Here we are opening up one of the logs at my friend Phil's place.









I made these almost all 6/4 and 8/4 pieces. The first one off the log was too good to be true. Very nice and clear.


----------



## Allen Tomaszek (Dec 11, 2010)

And a few more pics from the load. All in all..about 550bf of very nice walnut. Love the urban recovery thing.


----------



## Dominick (May 2, 2011)

That's some clean looking walnut there Allen










And this is a beautiful pic. I love the way that its stacked. It's like art work. Lol


----------



## Allen Tomaszek (Dec 11, 2010)

Thanks Dominick. It didn't feel like art when I was stacking it. 10' long 8/4 walnut is kinda heavy. But yeah, it does look cool when it's all done.


----------



## Da Aardvark (Oct 11, 2012)

Aw Crap.
Now I gotta see what ya got.....again.


----------



## Tennessee Tim (Dec 15, 2010)

Congrats Allen,
Mighty fine looking walnut. Great crotch figure. What kinda saw is your buddy's mill. I like the head set up. Always enjoy viewing your sawing. Waiting on my Anchor seal for the walnut I got Blessed with in addition to the red oak.

Have a Blessed and Prosperous evening in Jesus's Awesome Love,
Tim


----------



## Allen Tomaszek (Dec 11, 2010)

Hi Tim. On this one we used a Timberking 1600. It's a nice mill and does a good job. The only bad thing that happened is once we weren't paying close enough attention and the log dogs had fallen down while we were putting a log on the mill and it rolled off the other side. Not exactly what we had planned...
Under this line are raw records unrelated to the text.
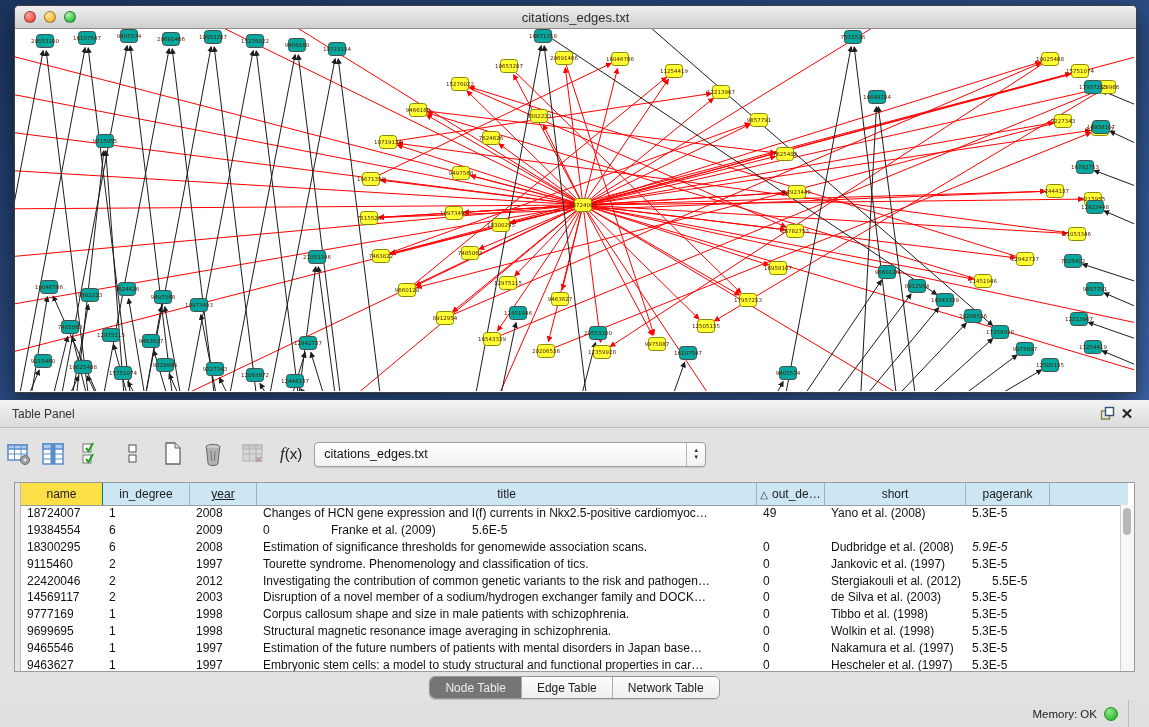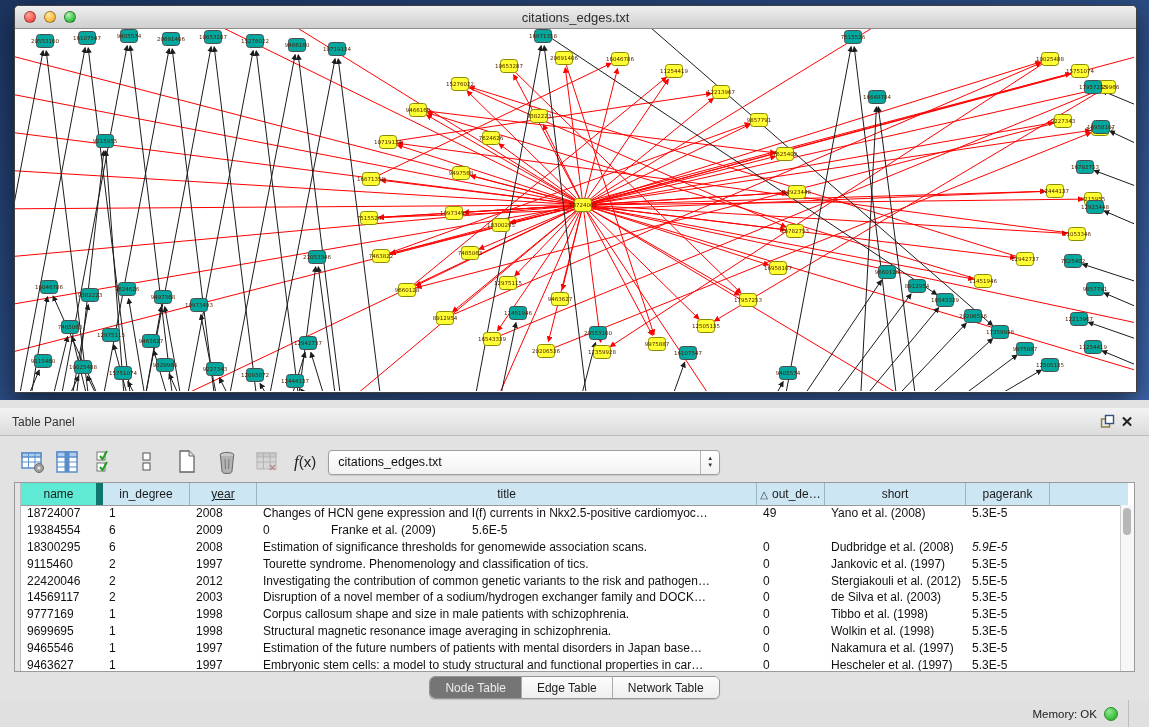"Table Panel" .panel-header { margin-top: 8px -> none }
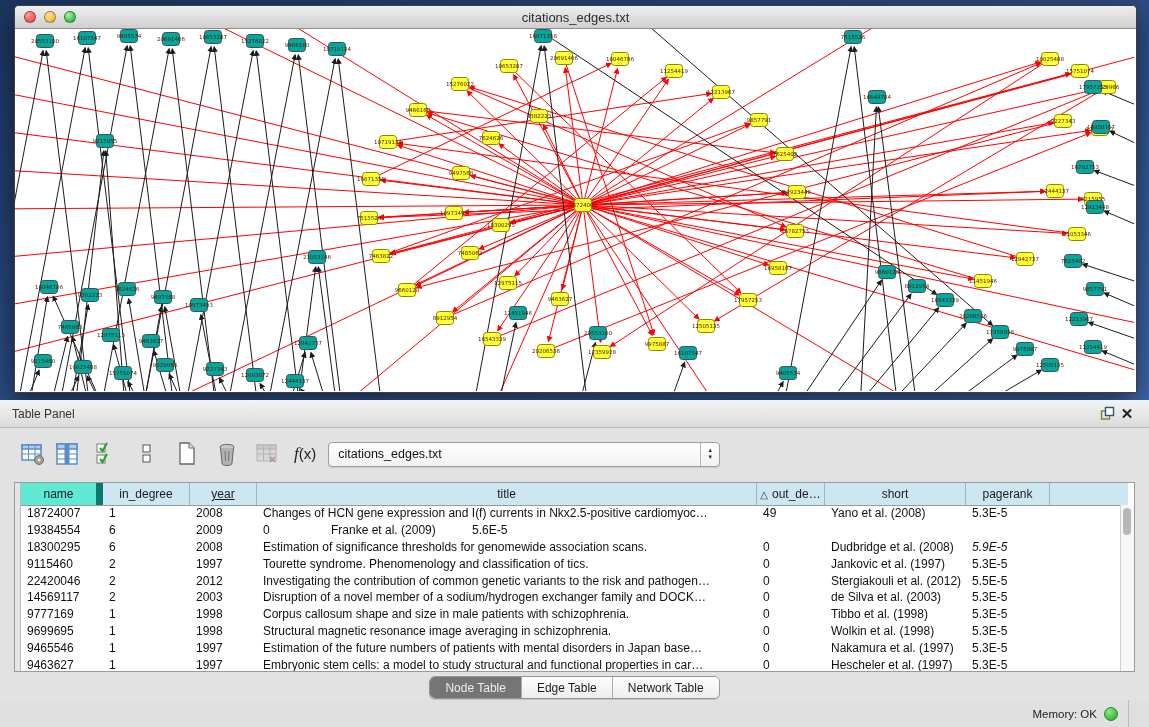"f(x)" .toolbar { padding-left: 20px -> 6px }
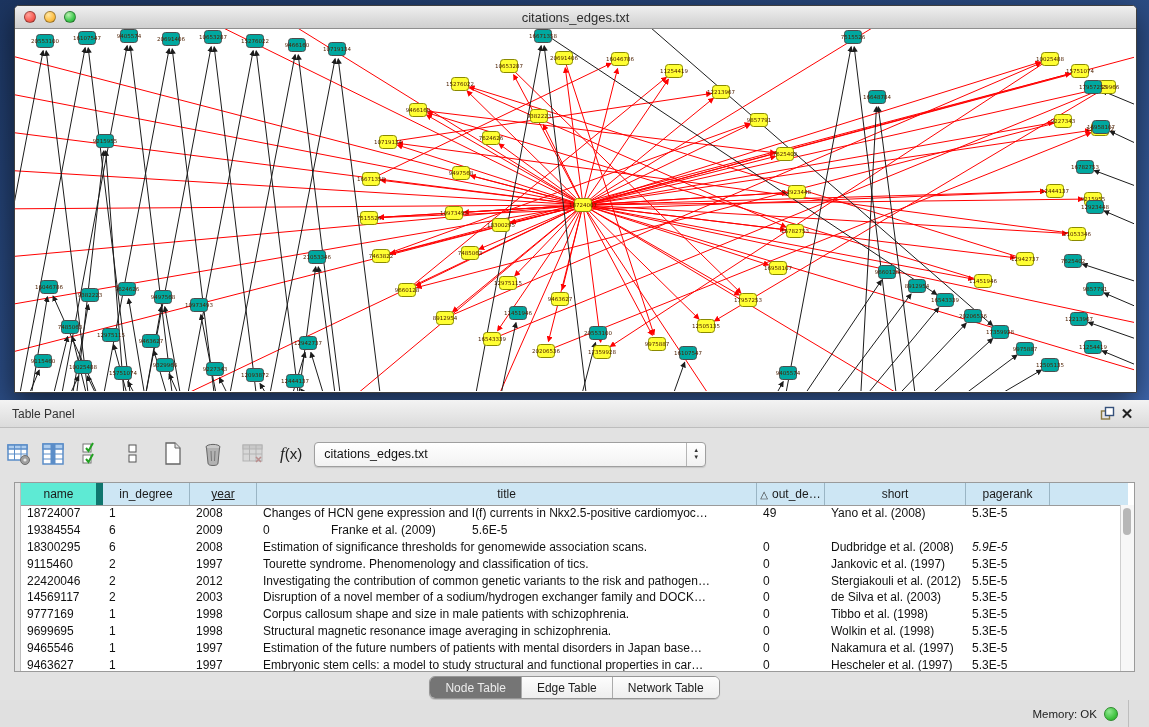"name" .th.first { background: #5eead4 -> #fde047; border-right: 7px solid #0f766e -> 1px solid #0f766e }
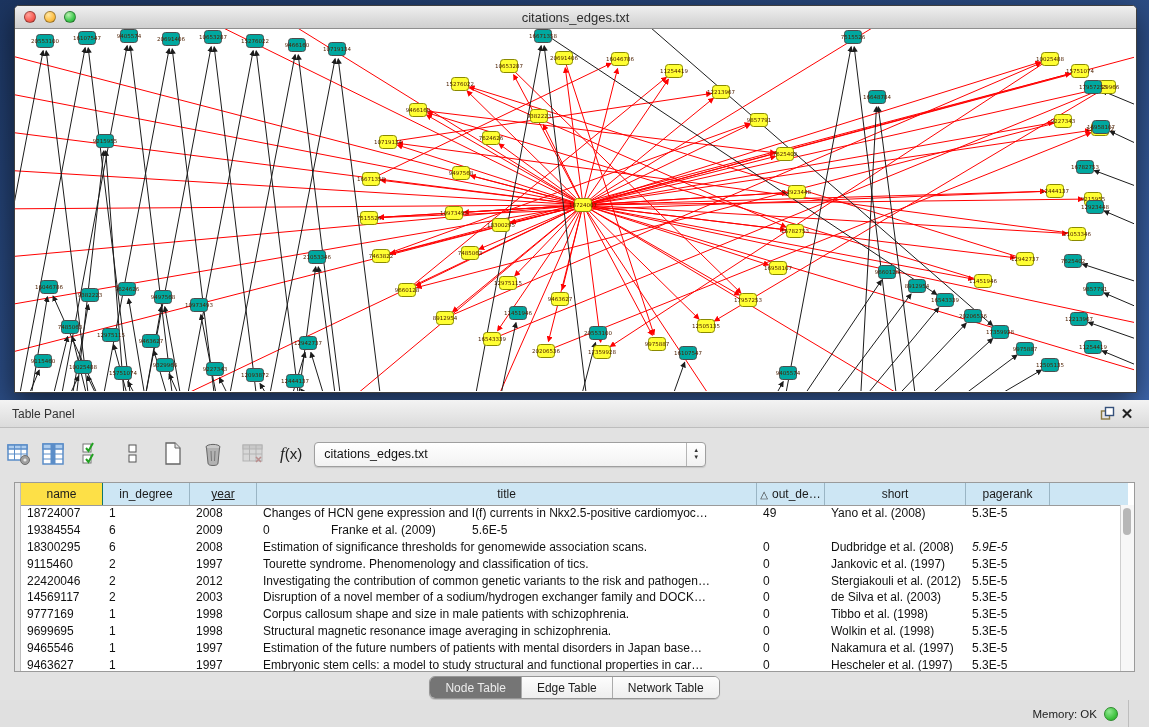"5.5E-5" div.cell { margin-left: none -> 20px }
Aardvaark...any time. Although I'll have to blindfold you before I take you to the super secret slab lab location.


----------



## Da Aardvark (Oct 11, 2012)

Aw Crap
And I even bought a truck.


----------



## qbilder (Dec 19, 2010)

Great job stacking!!!! The wood ain't too shabby, either :thumbsup:


----------



## Da Aardvark (Oct 11, 2012)

Q
Allen always stacks them just as cut. I've seen his stash and frankly it's sickeningly perfect, which makes me spend money.
I've bought his walnut and some Catalpa before for projects and it is quite easy to sift through and find good bookmatched slabs.
The last 2 times I've been up his way, I was limited by cash and a lack of a truck. I actually pulled the passenger seat out of my Mustang to get the pieces home.
Now I have a F-150 and Allen is taunting me again....

The Horror.
(I'm thinning down my stock since we are packing for a move, so I won't tempt myself further)


----------